- INFORMATION PROVIDED
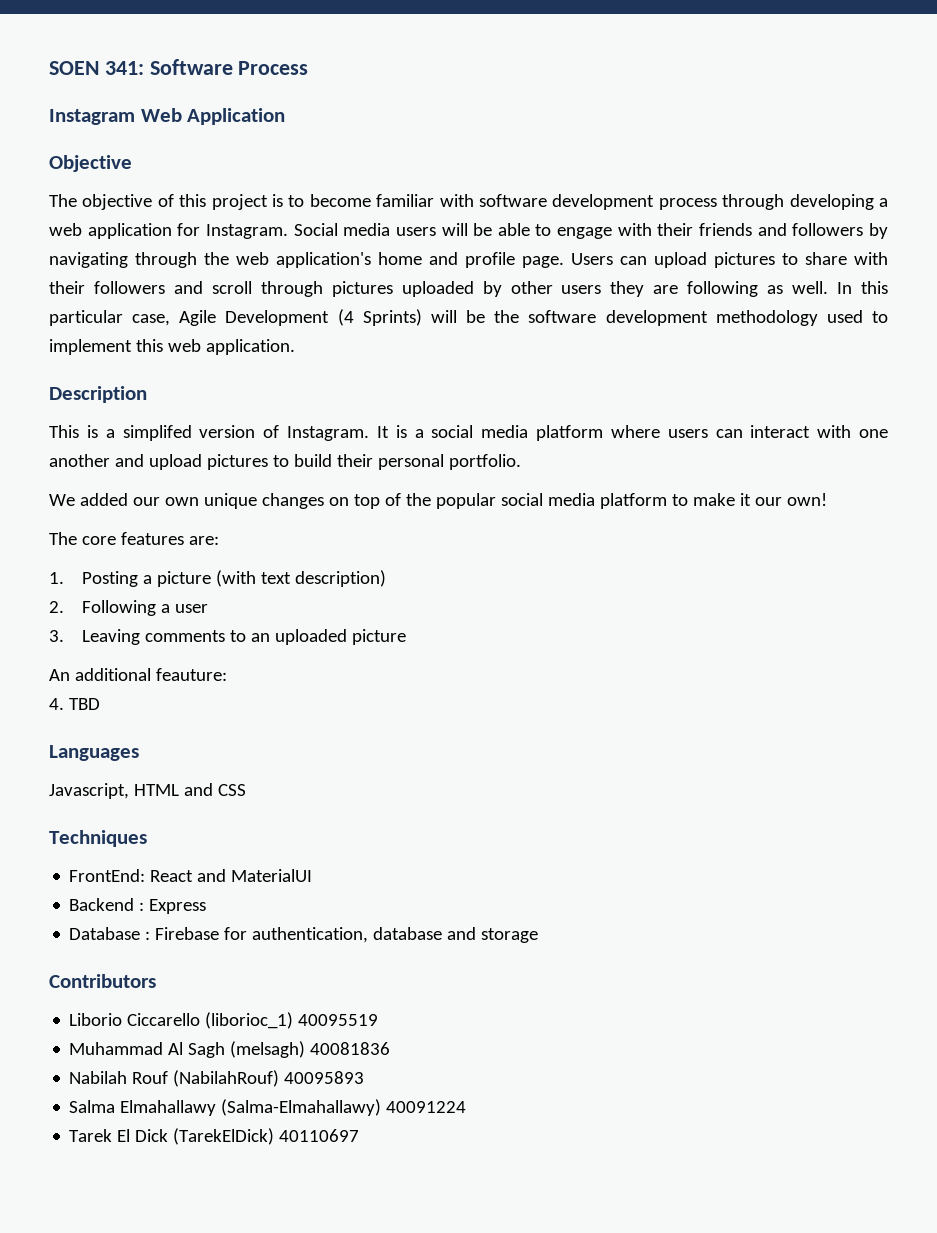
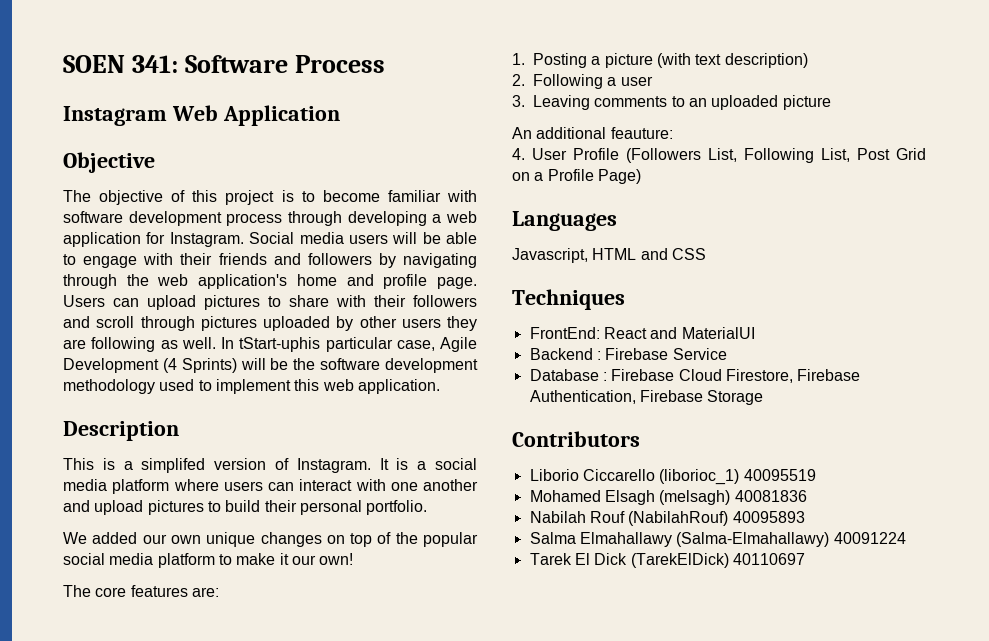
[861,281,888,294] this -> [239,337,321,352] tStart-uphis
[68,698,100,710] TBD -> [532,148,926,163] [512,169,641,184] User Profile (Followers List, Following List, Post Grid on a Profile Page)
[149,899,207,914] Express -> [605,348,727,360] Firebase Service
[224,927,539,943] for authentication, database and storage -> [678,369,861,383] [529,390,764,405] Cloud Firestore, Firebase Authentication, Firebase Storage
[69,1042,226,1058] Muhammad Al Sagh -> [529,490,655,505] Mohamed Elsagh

--

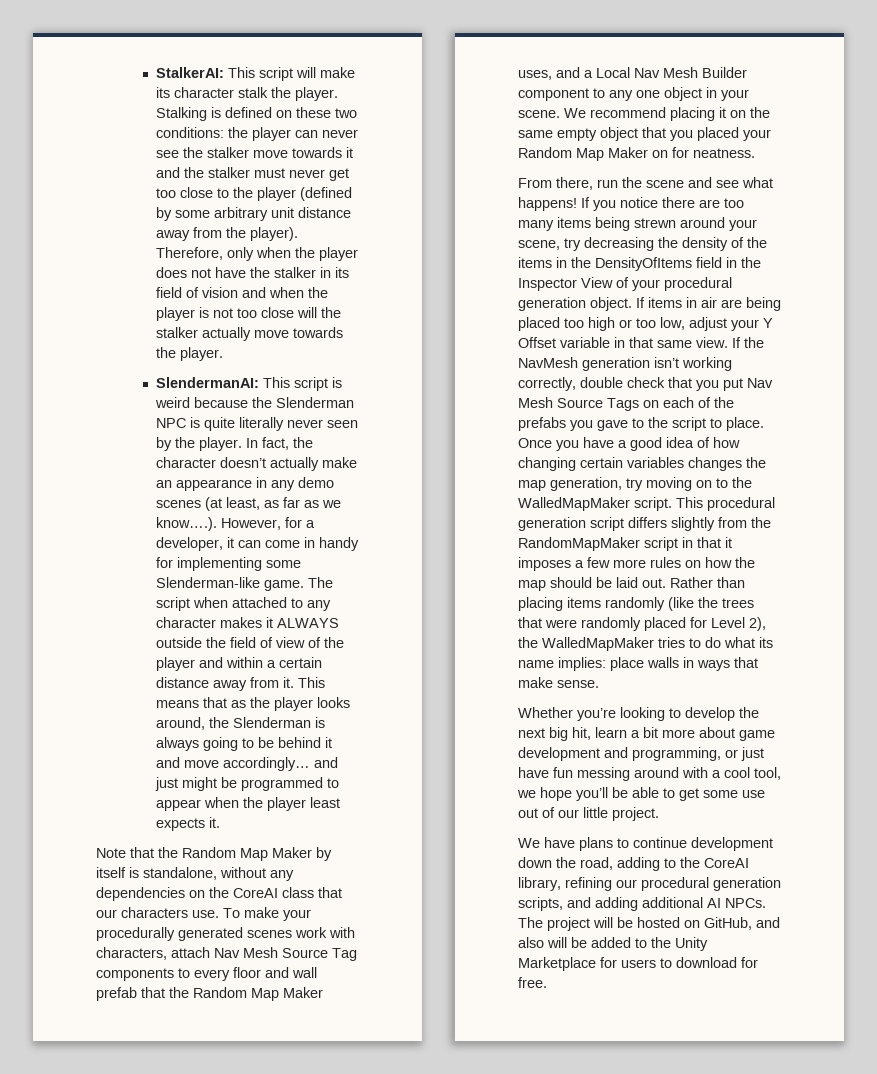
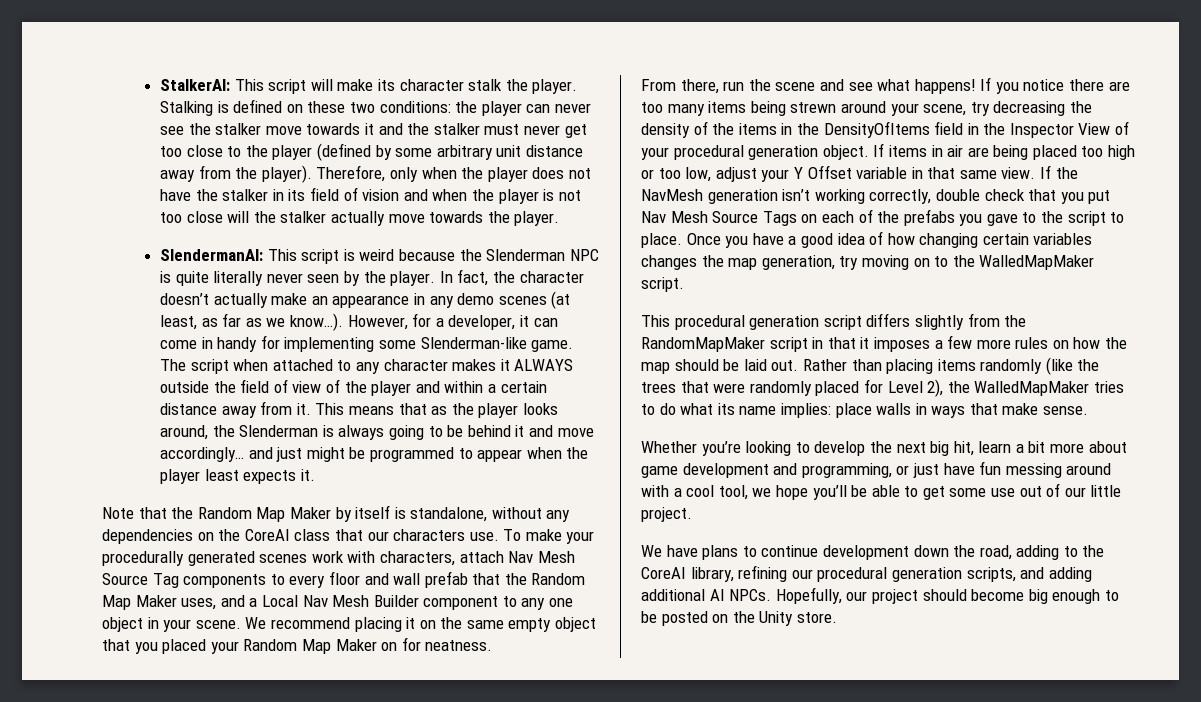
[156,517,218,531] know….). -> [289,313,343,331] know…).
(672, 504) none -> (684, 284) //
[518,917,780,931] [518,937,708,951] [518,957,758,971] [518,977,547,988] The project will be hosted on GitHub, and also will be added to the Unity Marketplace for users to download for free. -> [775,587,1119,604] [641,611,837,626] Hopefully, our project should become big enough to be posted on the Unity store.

...

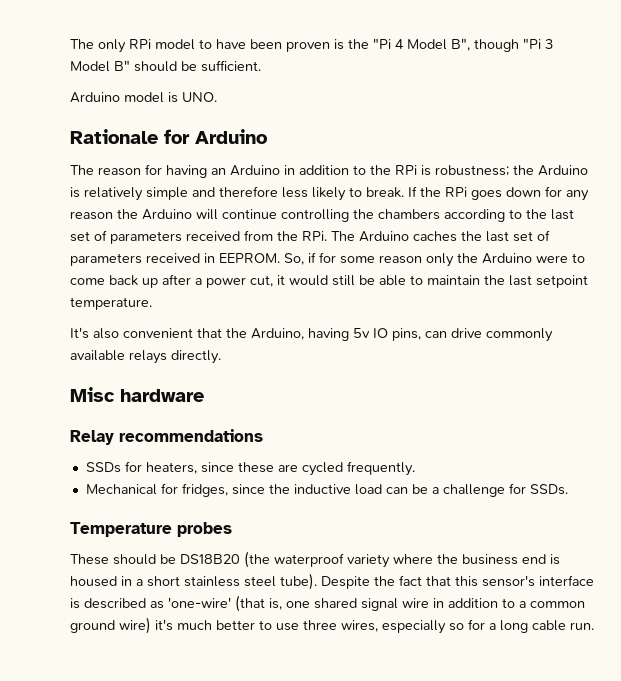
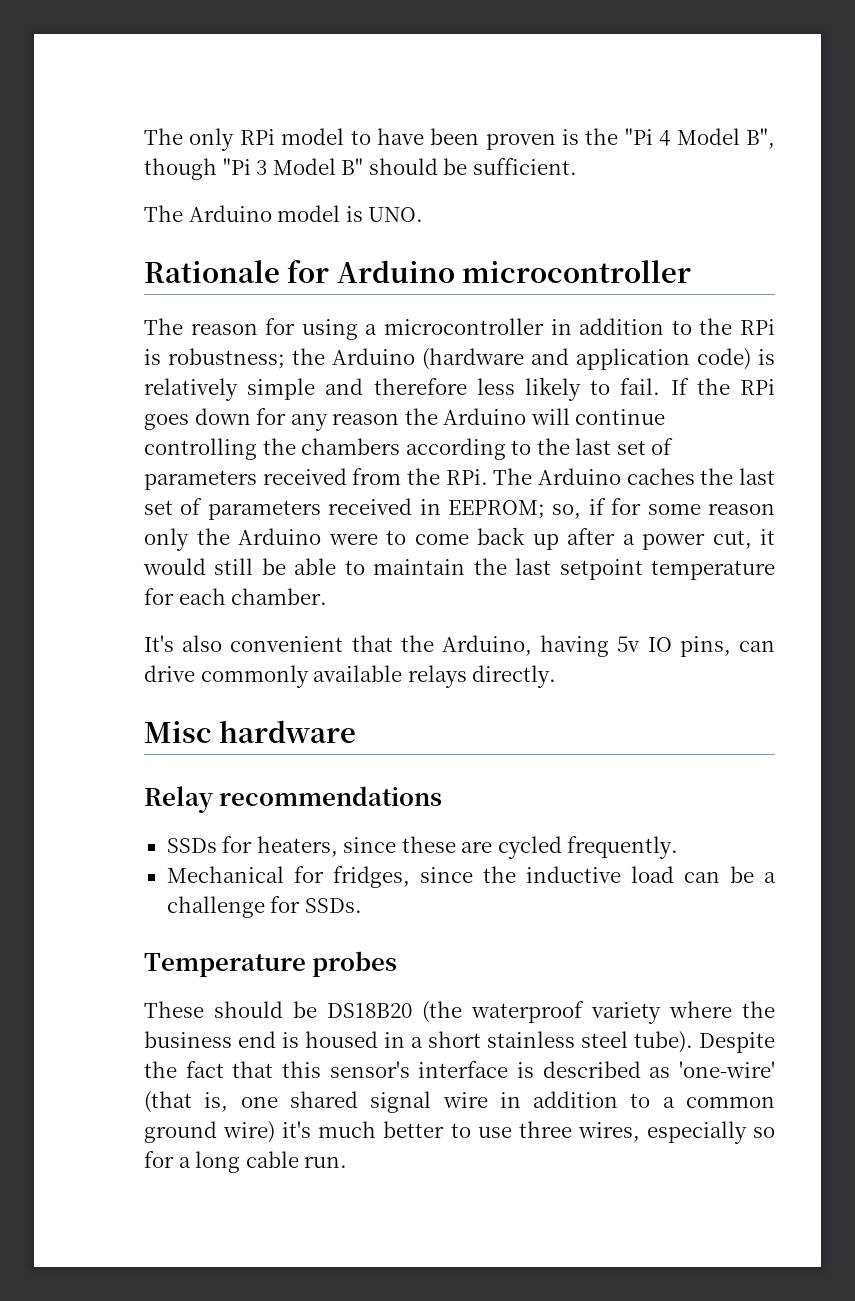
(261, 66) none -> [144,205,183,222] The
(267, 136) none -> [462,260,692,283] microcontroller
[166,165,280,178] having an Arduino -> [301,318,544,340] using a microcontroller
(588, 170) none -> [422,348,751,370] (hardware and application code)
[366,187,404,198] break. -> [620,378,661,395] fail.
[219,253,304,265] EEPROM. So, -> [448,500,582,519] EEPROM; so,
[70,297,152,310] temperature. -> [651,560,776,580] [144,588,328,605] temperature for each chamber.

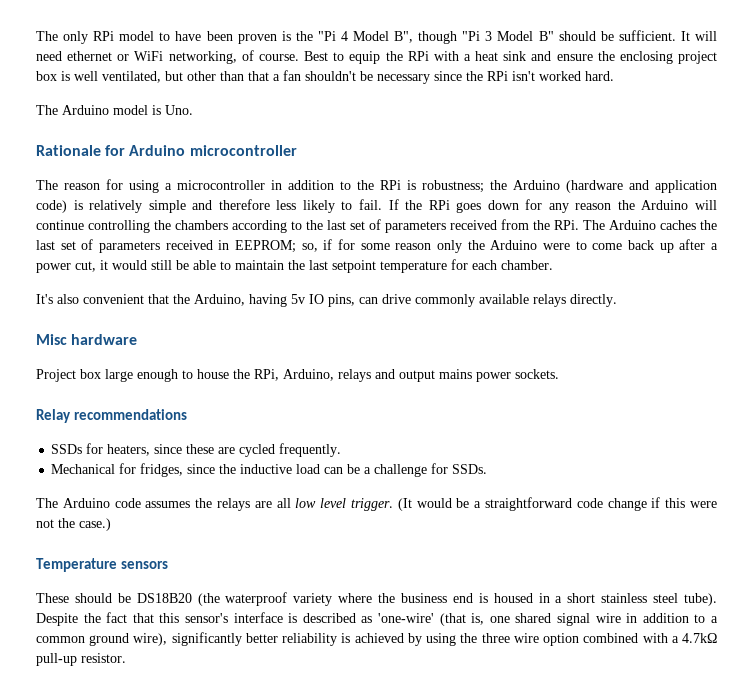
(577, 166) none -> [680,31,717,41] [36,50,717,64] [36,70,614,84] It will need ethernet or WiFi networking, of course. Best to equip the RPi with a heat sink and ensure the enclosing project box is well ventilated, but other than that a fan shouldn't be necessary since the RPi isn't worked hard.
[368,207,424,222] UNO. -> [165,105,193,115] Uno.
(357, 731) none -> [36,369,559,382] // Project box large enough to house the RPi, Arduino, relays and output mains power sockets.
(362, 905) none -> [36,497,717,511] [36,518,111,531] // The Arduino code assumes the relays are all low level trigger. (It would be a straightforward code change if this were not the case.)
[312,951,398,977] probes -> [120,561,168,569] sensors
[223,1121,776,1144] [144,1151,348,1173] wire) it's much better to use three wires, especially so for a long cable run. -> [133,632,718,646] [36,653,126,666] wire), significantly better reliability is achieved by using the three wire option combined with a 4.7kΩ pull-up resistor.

- TASK PROMPT
I'd like the lines above from the one with "[861,281,888,294] this ->" up to and including the one with "[149,899,207,914] Express ->" copied exactly, with no other lines.

- ANSWER FOR THIS EXERCISE
[861,281,888,294] this -> [239,337,321,352] tStart-uphis
[68,698,100,710] TBD -> [532,148,926,163] [512,169,641,184] User Profile (Followers List, Following List, Post Grid on a Profile Page)
[149,899,207,914] Express -> [605,348,727,360] Firebase Service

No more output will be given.